Pero cuando llegó Pierre él no estaba y no había casi nadie del Estado Mayor. Todos habían ido a la iglesia, donde se celebraba un tedéum. Pierre siguió adelante, en dirección a Gorki.

Una vez que hubo subido la cuesta, al entrar en la pequeña calle de la aldea, Pierre vio por primera vez a los mujiks de las milicias, con cruces en los gorros y camisas blancas, que, entre animadas conversaciones y risas, trabajaban sudorosos a la derecha del camino, sobre un enorme túmulo cubierto de hierba.

Unos cavaban con palas el túmulo, otros llevaban la tierra en carretillas sobre unas tablas; otros, en fin, no hacían nada.

Dos oficiales daban órdenes. Al ver a esos mujiks divertidos aún por la novedad de su estado militar, Pierre recordó de nuevo a los heridos de Mozhaisk y comprendió lo que quería decir el soldado con su frase: Quieren caer encima con todo el pueblo. La vista de aquellos mujiks barbudos que trabajaban en el campo de batalla, lejos de sus tierras, con aquellas extrañas botas incómodas a las que no estaban acostumbrados, el cuello sudoroso, despechugados, mostrando el relieve de las bronceadas clavículas, impresionó a Pierre con mayor fuerza que todo lo que hasta entonces había visto y oído sobre la importancia y solemnidad del momento que vivían.

XXI

Pierre descendió del coche y, pasando entre los campesinos que trabajaban, subió al túmulo desde el cual, según le dijera el doctor, podía contemplar el campo de batalla.

Eran las once de la mañana. El sol, hacia la izquierda y a espaldas de Pierre, alumbraba claramente, a través de un aire purísimo, el panorama que se extendía como un enorme anfiteatro.
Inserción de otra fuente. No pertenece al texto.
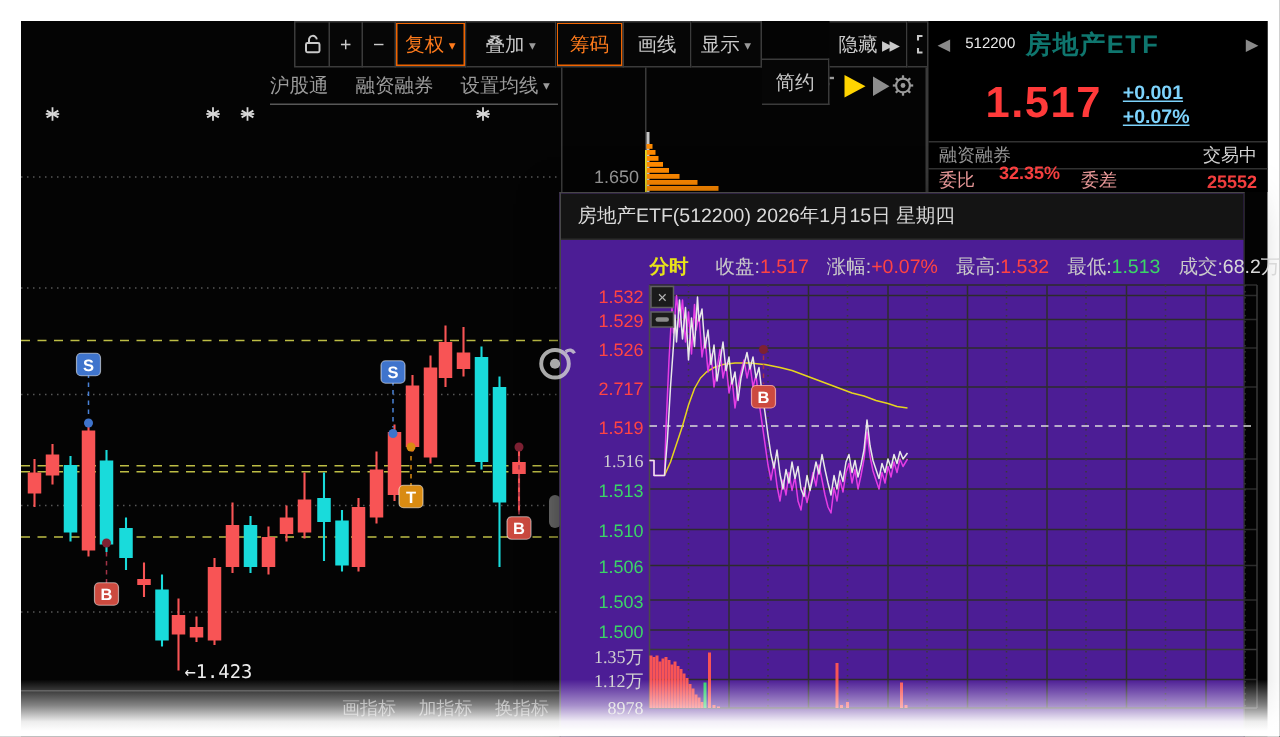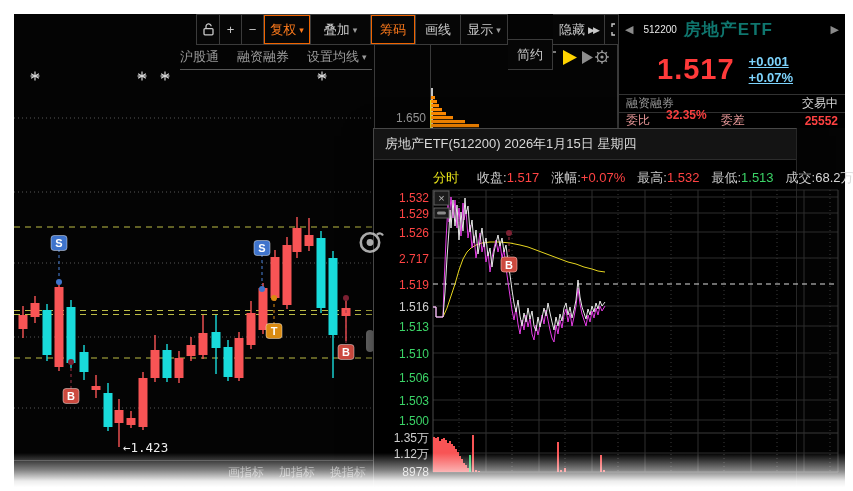"房地产ETF(512200) 2026年1月15日 星期四" .popup { background: #000000 -> #4c1d95; width: 424px -> 457px }
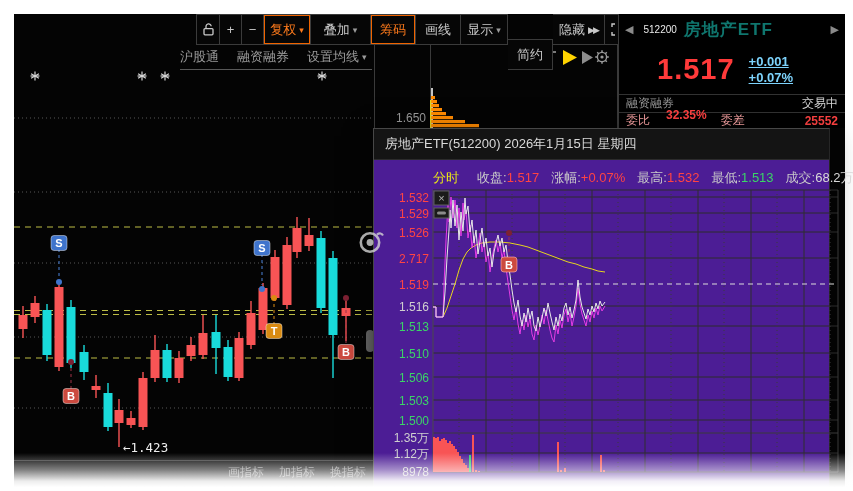"分时" .info-tab { font-weight: none -> bold }
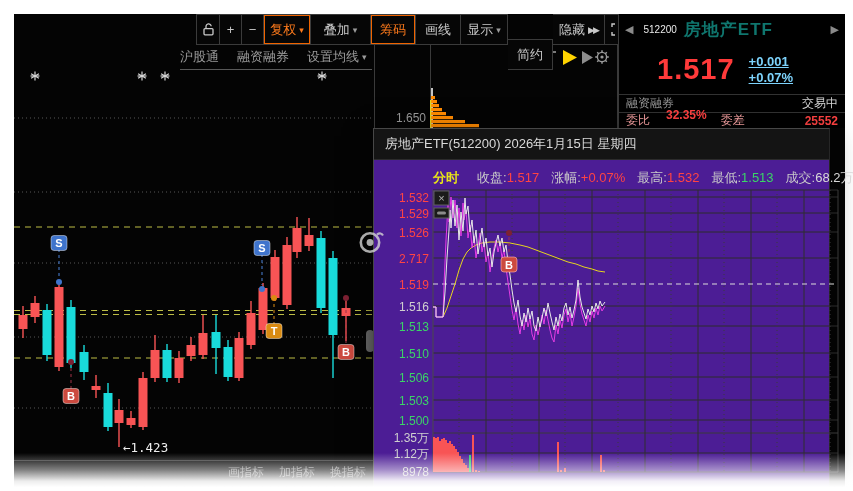"1.516" .axis-lab.flat { font-family: none -> Liberation Serif, serif }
A lo alto y hacia la izquierda, cortando ese anfiteatro, serpenteaba el camino grande de Smolensk, que atravesaba una aldea de iglesia blanca situada a quinientos pasos delante del túmulo y debajo de él (era Borodinó). Más allá el camino pasaba por un puente y seguía entre subidas y bajadas hacia la aldea de Valúievo (donde se hallaba ahora Napoleón), que podía distinguirse bien a una distancia de seis kilómetros. Detrás de Valúievo, el camino desaparecía en un bosque que amarilleaba en el horizonte. En medio de ese bosque de abedules y abetos brillaba, a la derecha del camino, la lejana cruz y el campanario del monasterio de Kolotski. En toda aquella lejanía azul, a derecha e izquierda del bosque y del camino, se veía en diversos puntos el humo de las hogueras y las masas informes de tropas rusas y francesas. A la derecha, a lo largo del Kolocha y el Moskova, el terreno era montuoso y surcado de barrancos. Entre dos desfiladeros se veían las aldeas de Bezúbovo y Zajárino. A la izquierda, el terreno era más llano, con campos de mieses y la aldea de Semiónovskoie, aún humeante después de haber sido consumida por el fuego.

Todo lo que Pierre veía a un lado y otro resultaba tan indefinido que no respondía en modo alguno a lo imaginado por él. En ninguna parte estaba el campo de batalla que esperaba ver. Sólo distinguía llanuras, tropas, bosques, campos, hogueras humeantes, aldeas, túmulos y arroyos. Y, a pesar de lo detenidamente que examinó el panorama, no pudo encontrar las posiciones, y ni siquiera le fue posible distinguir las tropas rusas de las enemigas.